Re-election of Directors (Resolution 1)
In accordance with the Corporate Governance Charter, adopted by the Board, the longest serving one-third of the Company’s Directors (rounded down to the nearest whole number and excluding the Managing Director) are expected to retire at each Annual General Meeting Accordingly Mr. Fu La, being the longest serving director, has retired and, being eligible, offers himself for re-election. His details are set out on page 3 of the Annual Report.
Appointment and remuneration of Auditor (Resolution 2)

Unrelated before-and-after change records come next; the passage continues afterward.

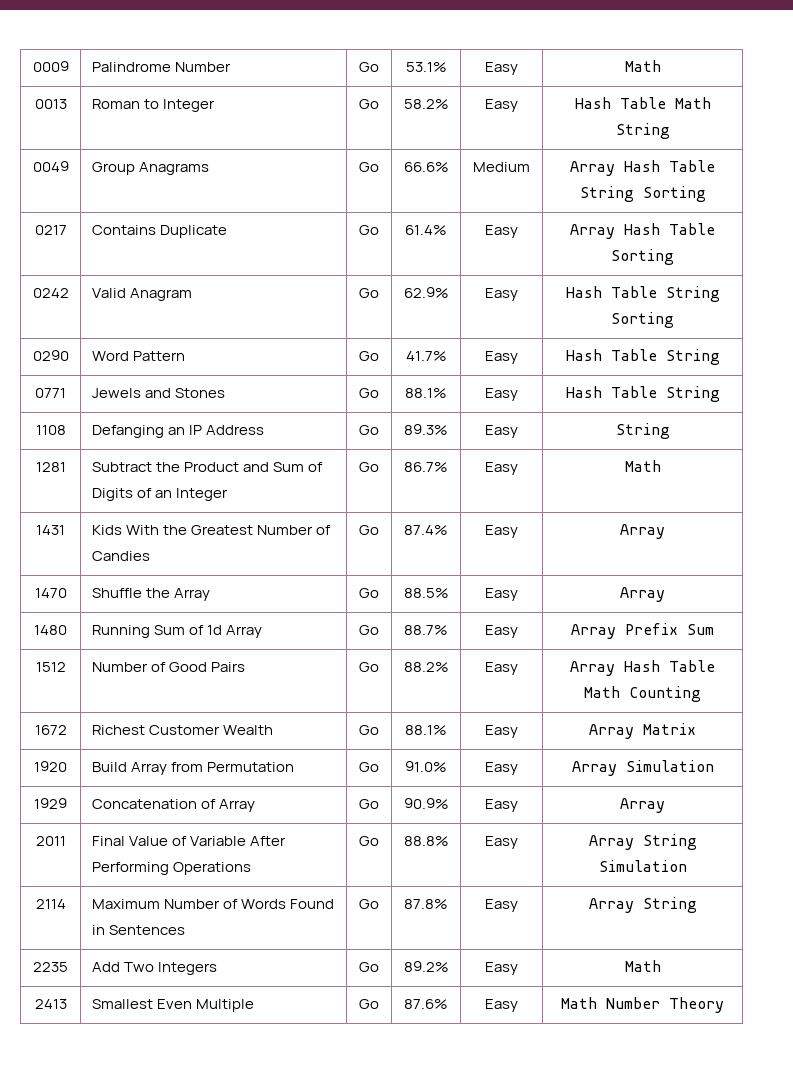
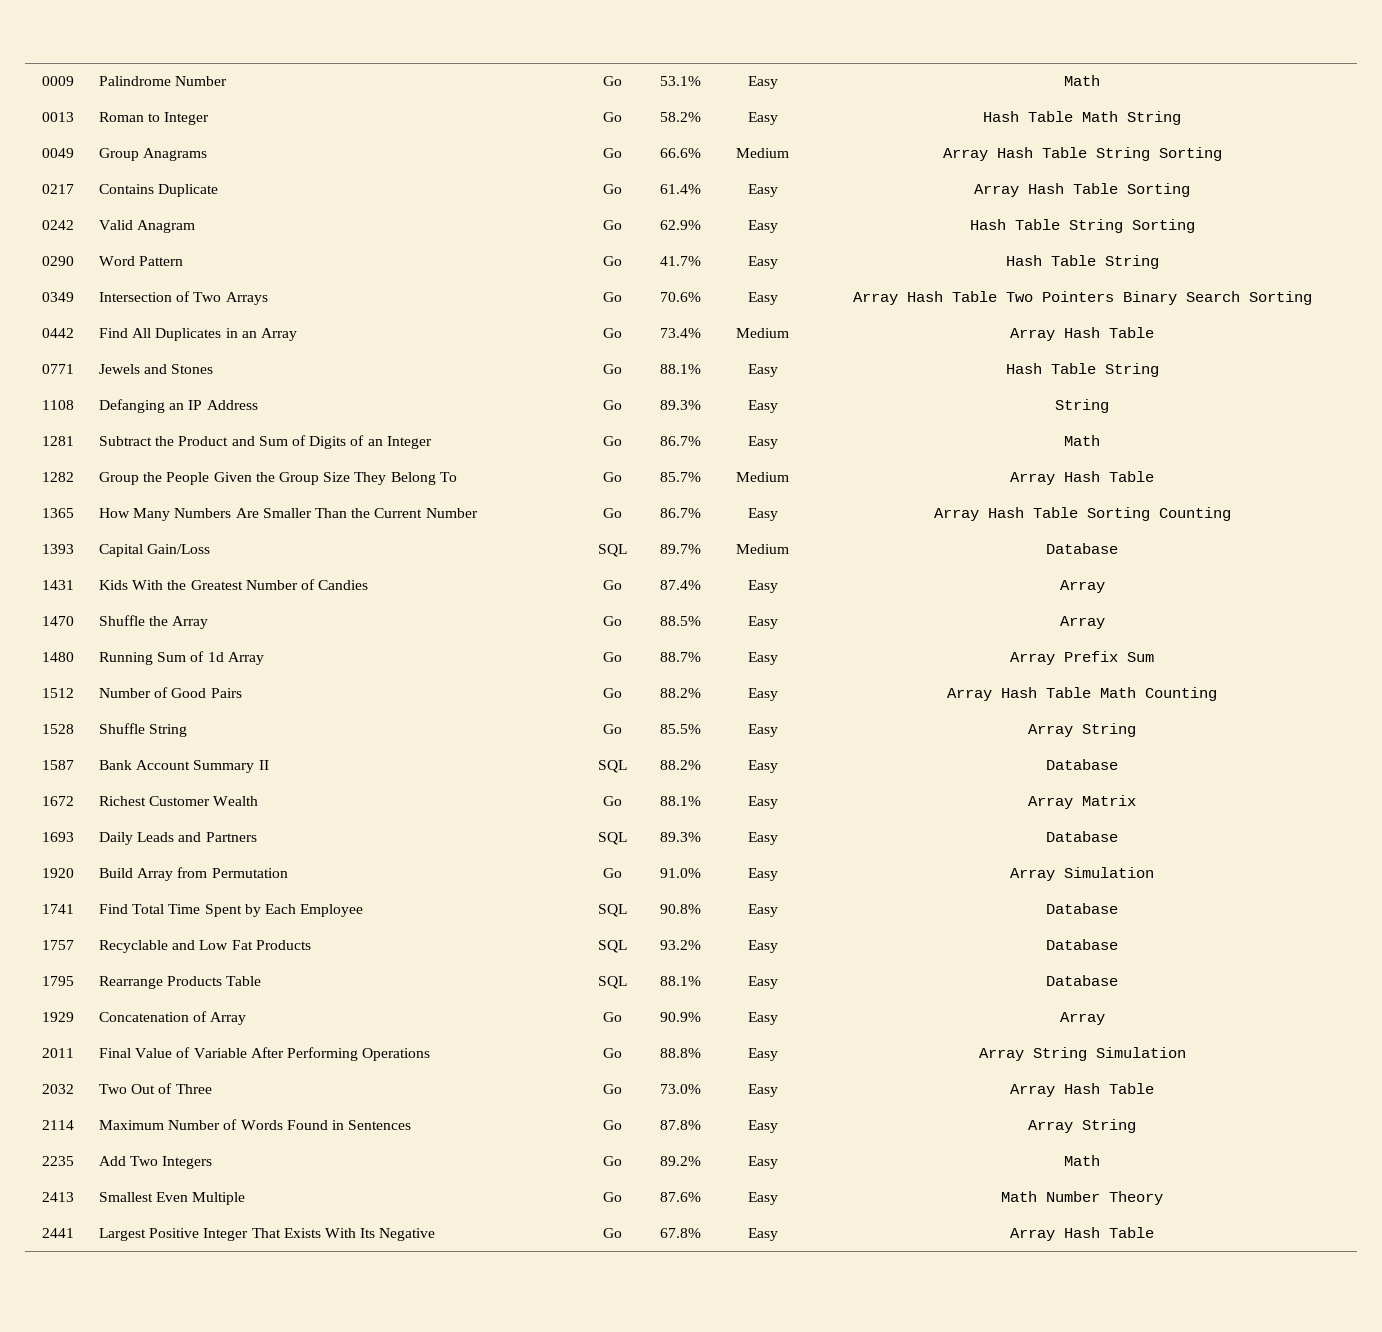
+ 0349 | Intersection of Two Arrays | Go | 70.6% | Easy | Array Hash Table Two Pointers Binary Search Sorting
+ 0442 | Find All Duplicates in an Array | Go | 73.4% | Medium | Array Hash Table
+ 1282 | Group the People Given the Group Size They Belong To | Go | 85.7% | Medium | Array Hash Table
+ 1365 | How Many Numbers Are Smaller Than the Current Number | Go | 86.7% | Easy | Array Hash Table Sorting Counting
+ 1393 | Capital Gain/Loss | SQL | 89.7% | Medium | Database
+ 1528 | Shuffle String | Go | 85.5% | Easy | Array String
+ 1587 | Bank Account Summary II | SQL | 88.2% | Easy | Database
+ 1693 | Daily Leads and Partners | SQL | 89.3% | Easy | Database
+ 1741 | Find Total Time Spent by Each Employee | SQL | 90.8% | Easy | Database
+ 1757 | Recyclable and Low Fat Products | SQL | 93.2% | Easy | Database
+ 1795 | Rearrange Products Table | SQL | 88.1% | Easy | Database
+ 2032 | Two Out of Three | Go | 73.0% | Easy | Array Hash Table
+ 2441 | Largest Positive Integer That Exists With Its Negative | Go | 67.8% | Easy | Array Hash Table

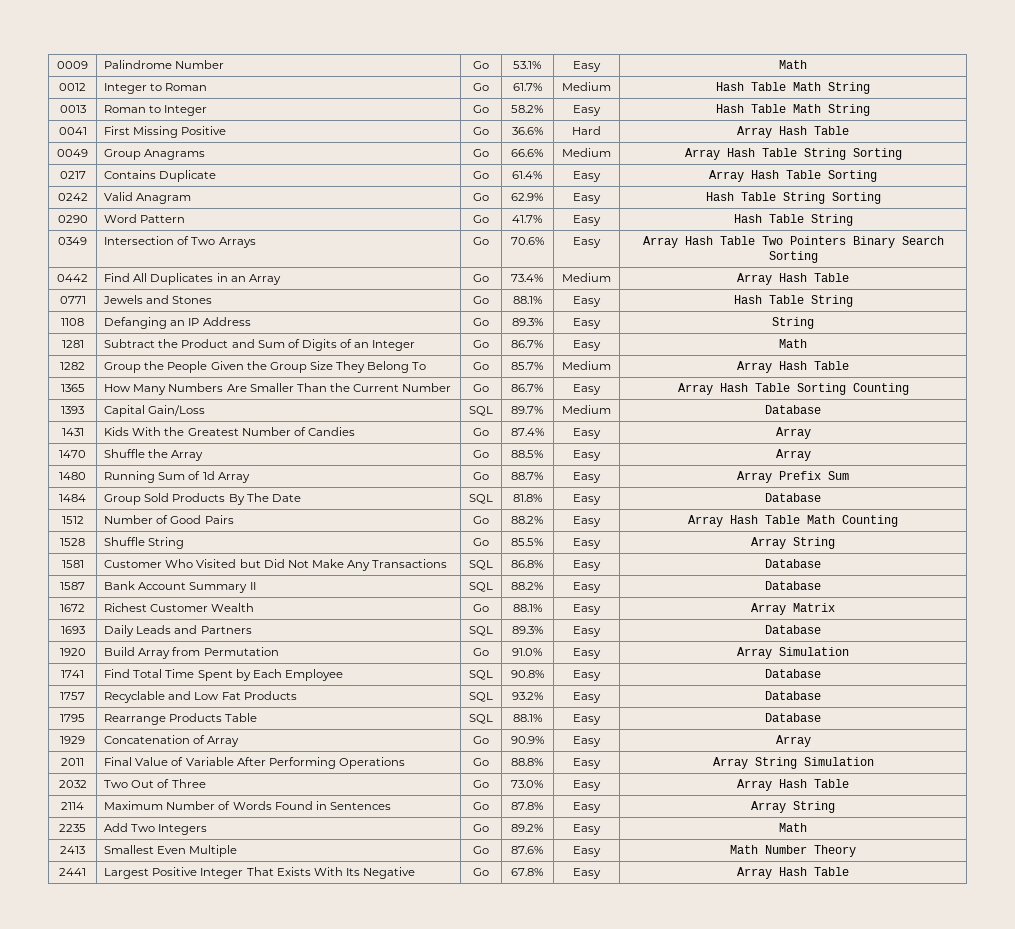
+ 0012 | Integer to Roman | Go | 61.7% | Medium | Hash Table Math String
+ 0041 | First Missing Positive | Go | 36.6% | Hard | Array Hash Table
+ 1484 | Group Sold Products By The Date | SQL | 81.8% | Easy | Database
+ 1581 | Customer Who Visited but Did Not Make Any Transactions | SQL | 86.8% | Easy | Database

The New Zealand Companies Act 1993 (“the Companies Act”) provides that at each Annual General Meeting the Company must appoint an auditor and fix the auditor's remuneration. PricewaterhouseCoopers has consented to continue as auditor of the Company. In order to make sure that the Company is able to obtain competitive rates, the Board seeks shareholder authorisation to set the auditor’s remuneration.
General
VOTING:
All of the resolutions are ordinary resolutions. An ordinary resolution is a resolution passed by a simple majority of votes of shareholders who are entitled to vote on the resolution and who exercise their right to vote.
All shareholders are entitled to attend and vote at the meeting or to appoint a proxy or representative (in the case of a corporate shareholder) to attend and vote on their behalf. A proxy need not be a shareholder of the Company. A proxy form is enclosed and completed forms (or, if a corporate shareholder prefers, a completed appointment of representative) must be received at the offices of the Company, no later than 48 hours before the time of holding the meeting. Proxies may be delivered to the offices of the Company, 242 Marine Parade, Otaki 5512, New Zealand, sent by mail to PO Box 15-005, Otaki 5542, New Zealand or by facsimile to: +646 364 8497. If the form is completed under a power of attorney, a copy of the power together with a certificate of non-revocation must accompany the completed form.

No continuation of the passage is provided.